Zarnigar started writing poems from an early age and took part in the deyishme (poetry competition) that are characteristics of Azerbaijani ashiq art. One of her famous deyishme was with Ashiq Loghman Khudatli. Later, she participated in a debate with Ashiq Valeh and was defeated. After this competition, Zarnigar and Valeh fell in love and got married. Zarnigar moved to Karabakh after her marriage.

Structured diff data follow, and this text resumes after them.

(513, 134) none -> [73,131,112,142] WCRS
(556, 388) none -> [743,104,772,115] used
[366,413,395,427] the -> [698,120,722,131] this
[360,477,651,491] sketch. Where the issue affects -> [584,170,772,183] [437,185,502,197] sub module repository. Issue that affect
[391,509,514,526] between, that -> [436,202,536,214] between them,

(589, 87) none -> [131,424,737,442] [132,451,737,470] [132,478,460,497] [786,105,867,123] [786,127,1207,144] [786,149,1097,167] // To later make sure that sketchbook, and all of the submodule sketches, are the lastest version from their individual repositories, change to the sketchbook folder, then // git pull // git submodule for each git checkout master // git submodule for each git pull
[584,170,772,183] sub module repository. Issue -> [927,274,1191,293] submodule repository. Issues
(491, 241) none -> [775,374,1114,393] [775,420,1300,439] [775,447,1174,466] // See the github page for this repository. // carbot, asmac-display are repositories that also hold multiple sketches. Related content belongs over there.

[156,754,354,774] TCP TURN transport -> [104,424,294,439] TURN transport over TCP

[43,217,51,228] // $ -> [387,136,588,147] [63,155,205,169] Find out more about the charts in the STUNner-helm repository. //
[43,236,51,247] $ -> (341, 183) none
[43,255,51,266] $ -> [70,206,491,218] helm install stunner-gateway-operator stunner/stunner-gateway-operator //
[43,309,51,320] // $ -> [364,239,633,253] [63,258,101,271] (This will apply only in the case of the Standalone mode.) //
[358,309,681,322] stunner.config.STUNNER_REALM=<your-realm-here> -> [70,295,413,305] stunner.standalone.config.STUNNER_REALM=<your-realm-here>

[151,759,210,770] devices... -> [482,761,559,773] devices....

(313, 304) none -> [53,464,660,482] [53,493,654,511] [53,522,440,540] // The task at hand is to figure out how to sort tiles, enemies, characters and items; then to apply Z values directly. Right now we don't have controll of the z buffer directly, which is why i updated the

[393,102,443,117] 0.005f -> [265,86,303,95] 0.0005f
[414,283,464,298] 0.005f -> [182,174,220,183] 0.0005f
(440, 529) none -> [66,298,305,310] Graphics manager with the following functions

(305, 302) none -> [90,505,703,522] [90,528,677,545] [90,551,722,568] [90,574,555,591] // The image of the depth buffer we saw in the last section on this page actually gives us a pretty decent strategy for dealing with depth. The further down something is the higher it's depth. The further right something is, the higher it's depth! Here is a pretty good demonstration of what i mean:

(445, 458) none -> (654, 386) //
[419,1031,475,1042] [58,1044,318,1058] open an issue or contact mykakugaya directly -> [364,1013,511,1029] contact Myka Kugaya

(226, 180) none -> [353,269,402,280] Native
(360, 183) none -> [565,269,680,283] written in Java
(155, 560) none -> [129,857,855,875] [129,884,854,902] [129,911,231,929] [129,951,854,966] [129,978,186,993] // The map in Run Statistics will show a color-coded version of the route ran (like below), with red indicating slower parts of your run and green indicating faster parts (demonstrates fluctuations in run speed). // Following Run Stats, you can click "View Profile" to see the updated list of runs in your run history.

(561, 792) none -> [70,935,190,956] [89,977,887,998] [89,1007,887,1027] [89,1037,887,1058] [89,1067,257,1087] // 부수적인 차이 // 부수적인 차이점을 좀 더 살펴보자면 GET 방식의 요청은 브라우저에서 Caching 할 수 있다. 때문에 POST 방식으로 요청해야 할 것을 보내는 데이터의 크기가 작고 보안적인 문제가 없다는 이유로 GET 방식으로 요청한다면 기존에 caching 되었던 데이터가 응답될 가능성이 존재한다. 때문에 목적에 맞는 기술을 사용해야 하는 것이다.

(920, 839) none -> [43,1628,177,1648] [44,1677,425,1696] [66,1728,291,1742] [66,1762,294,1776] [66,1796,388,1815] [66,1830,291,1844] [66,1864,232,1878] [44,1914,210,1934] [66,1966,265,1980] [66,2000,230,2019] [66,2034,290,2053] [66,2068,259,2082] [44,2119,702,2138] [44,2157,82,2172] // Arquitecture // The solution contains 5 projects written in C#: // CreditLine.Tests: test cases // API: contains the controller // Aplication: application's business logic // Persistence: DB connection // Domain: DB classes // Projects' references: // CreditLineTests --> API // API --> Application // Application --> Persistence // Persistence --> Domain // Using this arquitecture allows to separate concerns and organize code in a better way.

Ashiq Zarnigar Derbentli died in 1840 in Abdal Gulabli village of modern Aghdam region. After her death, Ashiq Zarnigar was buried in the ancient cemetery in the village where she lived, next to her husband's grave. This poem is written on her headstone:

- I am an honest oath of allegiance,
I am the faithful lover's devotion. My homeland is Derbent, my husband is Valeh,
I am Zarnigar, about whom legends have been written.

Original:
Mən vicdanlı sədaqət andıyam,
Mən sadiq aşiqin sədaqətiyəm. Vətənim Dərbənd, ərim Valeh,
Mən haqqında əfsanələr yazılmış Zərnigaram.

== Creativity ==
Ashiq Zarnigar's qoshmas, geraylis, tajnis, mukhammas, qoshayarpaqqoshma, varsagi, etc., written in the form of ashiq poetry as a syllabic verse, have been preserved until today.

The work of Ashiq Zarnigar was reflected in the research work "Azerbaijani literature" published in German in Wiesbaden, by the Azerbaijani scholar Ahmet Caferoğlu in 1964.

The folklorist Salman Mümtaz included examples of Zarnigar Derbentli's literary heritage in his two-volume collection El Şairləri, published in 1927–1928. The collection included works attributed to several female ashugs.

The list of famous works of Zarnigar Haji Yagub gizi, who stands out among Azerbaijani poets from Derbent, includes "Gəl (Come)", "Valeh and Zarnigar" epic, "Taleh və Həqiqət (Fate and Truth)" and "Deyişmələr (poetic competition between Zarnigar and Valeh)" works.
=== "Valeh and Zarnigar" epic ===
The folk epic "Valeh and Zarnigar", one of the most famous examples of Azerbaijani oral folk art, was dedicated to the love of Valeh and Zarnigar. It is often performed not only at ashiq events, but also at weddings, especially in rural areas.